◆ REQUIRED ACTION:
Reproduce the entries exactly and omit the pictures.

◆ DATA UNDER STUDY:

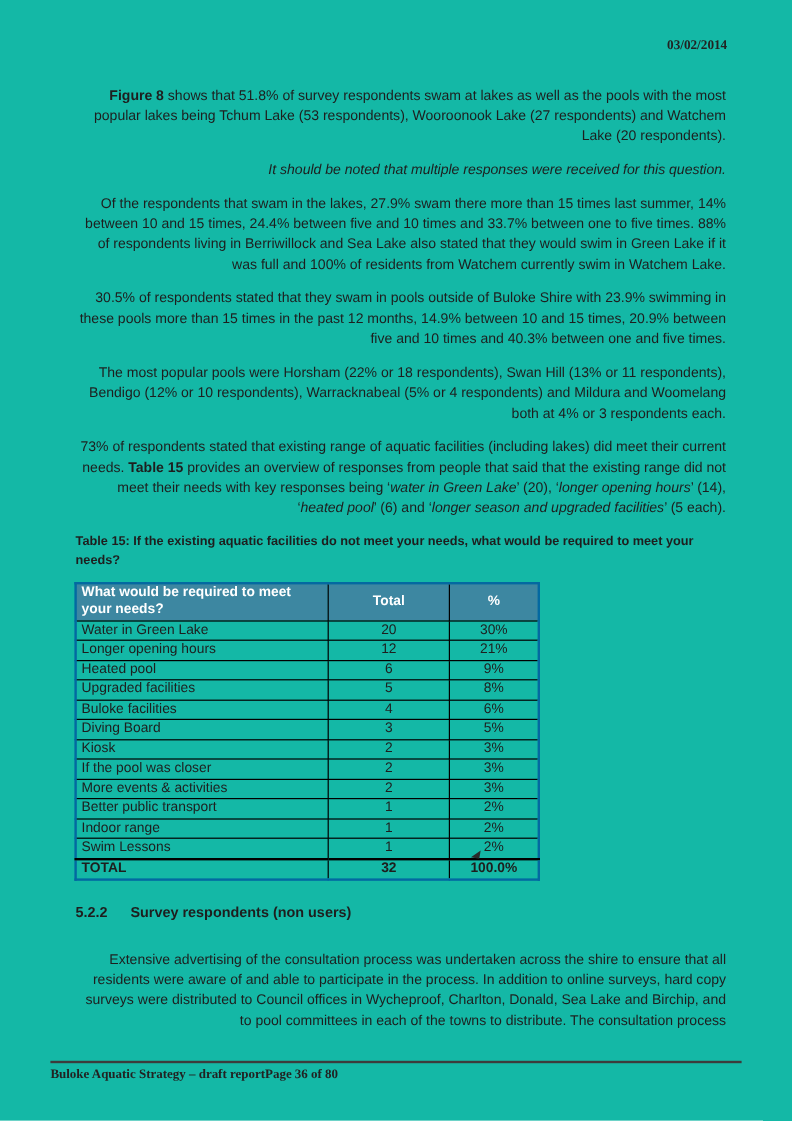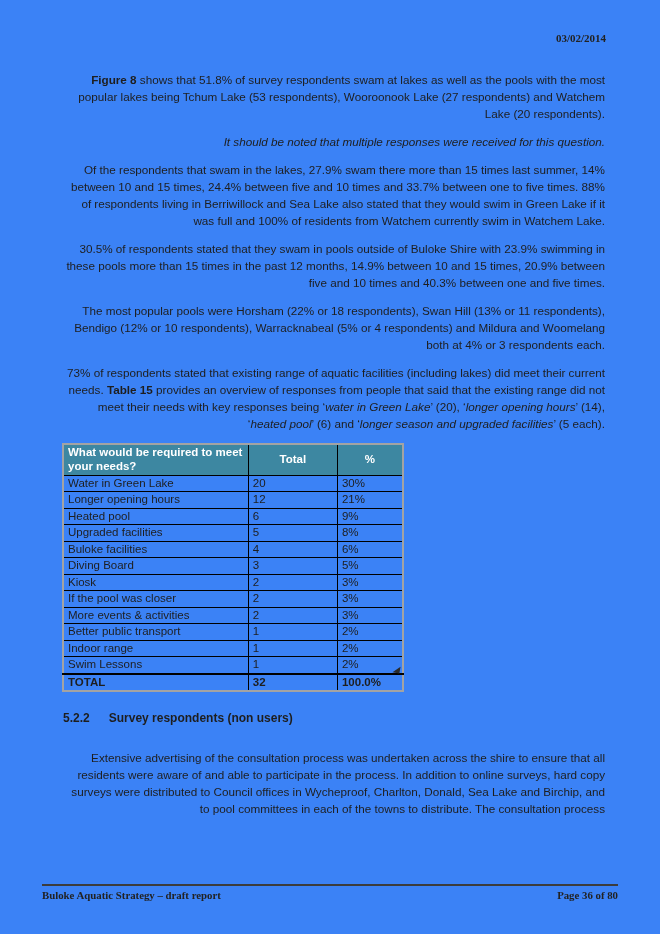"03/02/2014" .page { background: #3b82f6 -> #14b8a6 }
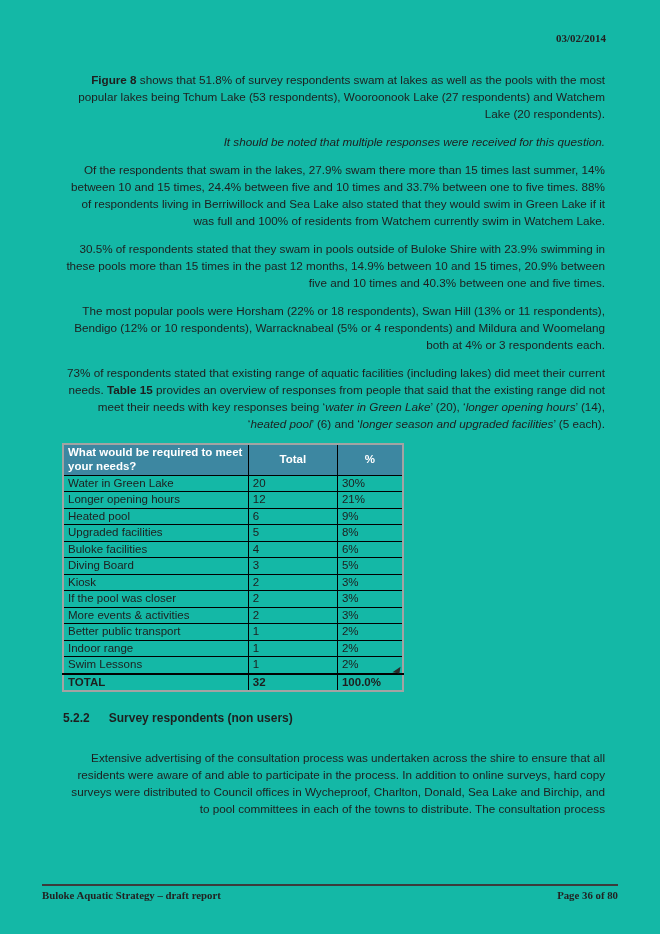"Table 15: If the existing" p.caption { html: none -> <p>Table 15: If the existing aquatic facilities do not meet your needs, what would be required to meet your needs?</p> }
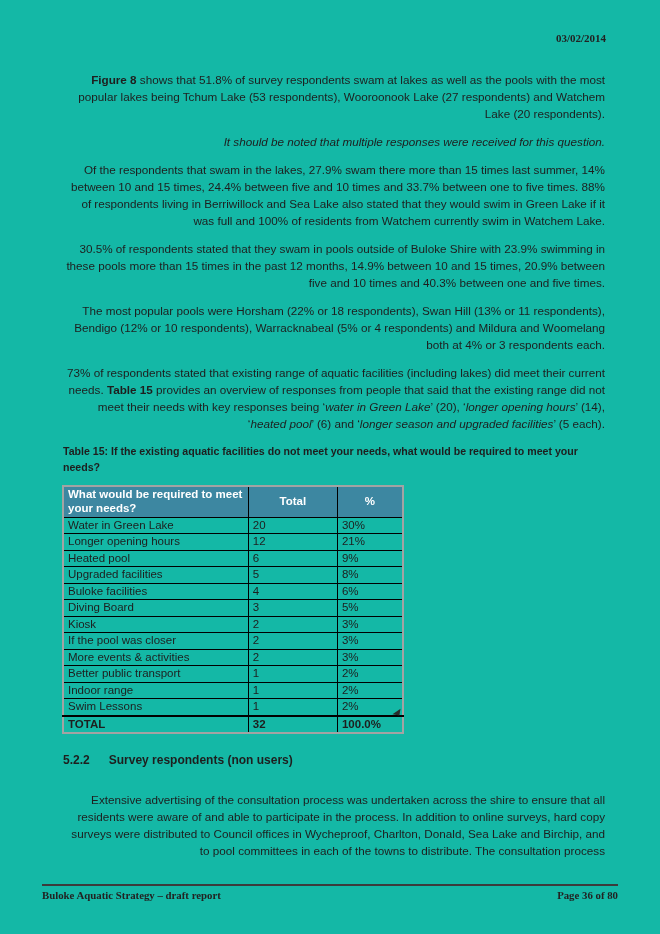"What would be required to" table.needs { border: 2px solid #a3a3a3 -> 2px solid #0369a1; width: 342px -> 388px }
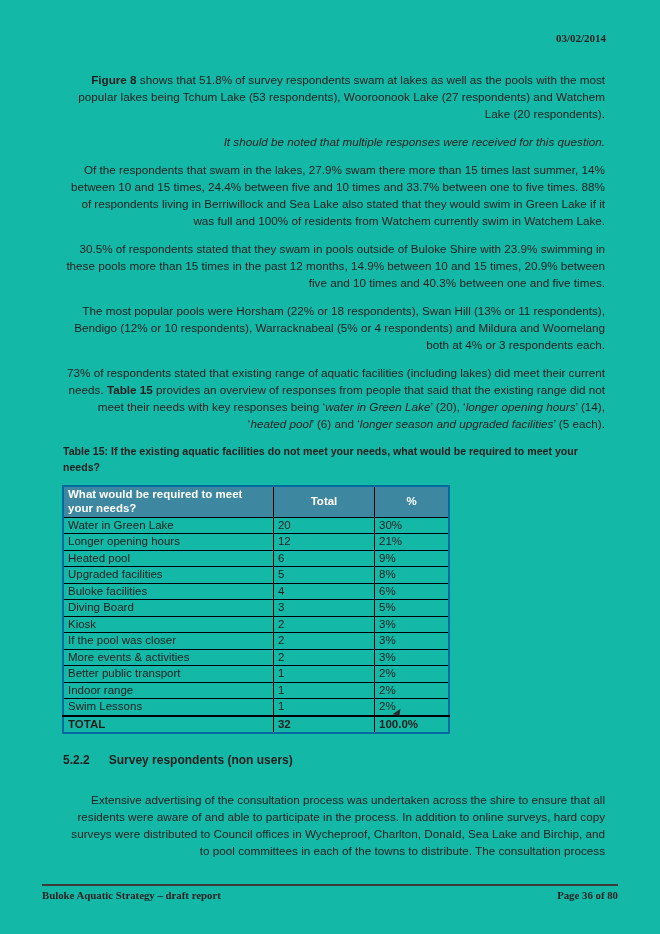"20" table.needs td.c2, table.needs td.c3 { text-align: left -> center }
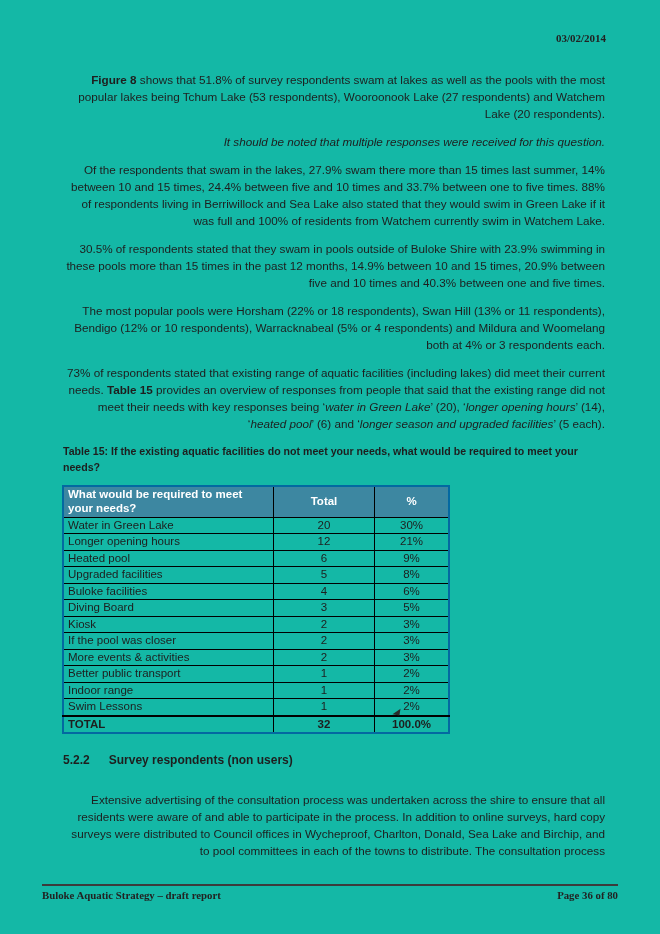"Buloke Aquatic Strategy – draft" .footer { justify-content: space-between -> flex-start }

◆ YOUR RESPONSE:
"03/02/2014" .page { background: #3b82f6 -> #14b8a6 }
"Table 15: If the existing" p.caption { html: none -> <p>Table 15: If the existing aquatic facilities do not meet your needs, what would be required to meet your needs?</p> }
"What would be required to" table.needs { border: 2px solid #a3a3a3 -> 2px solid #0369a1; width: 342px -> 388px }
"20" table.needs td.c2, table.needs td.c3 { text-align: left -> center }
"Buloke Aquatic Strategy – draft" .footer { justify-content: space-between -> flex-start }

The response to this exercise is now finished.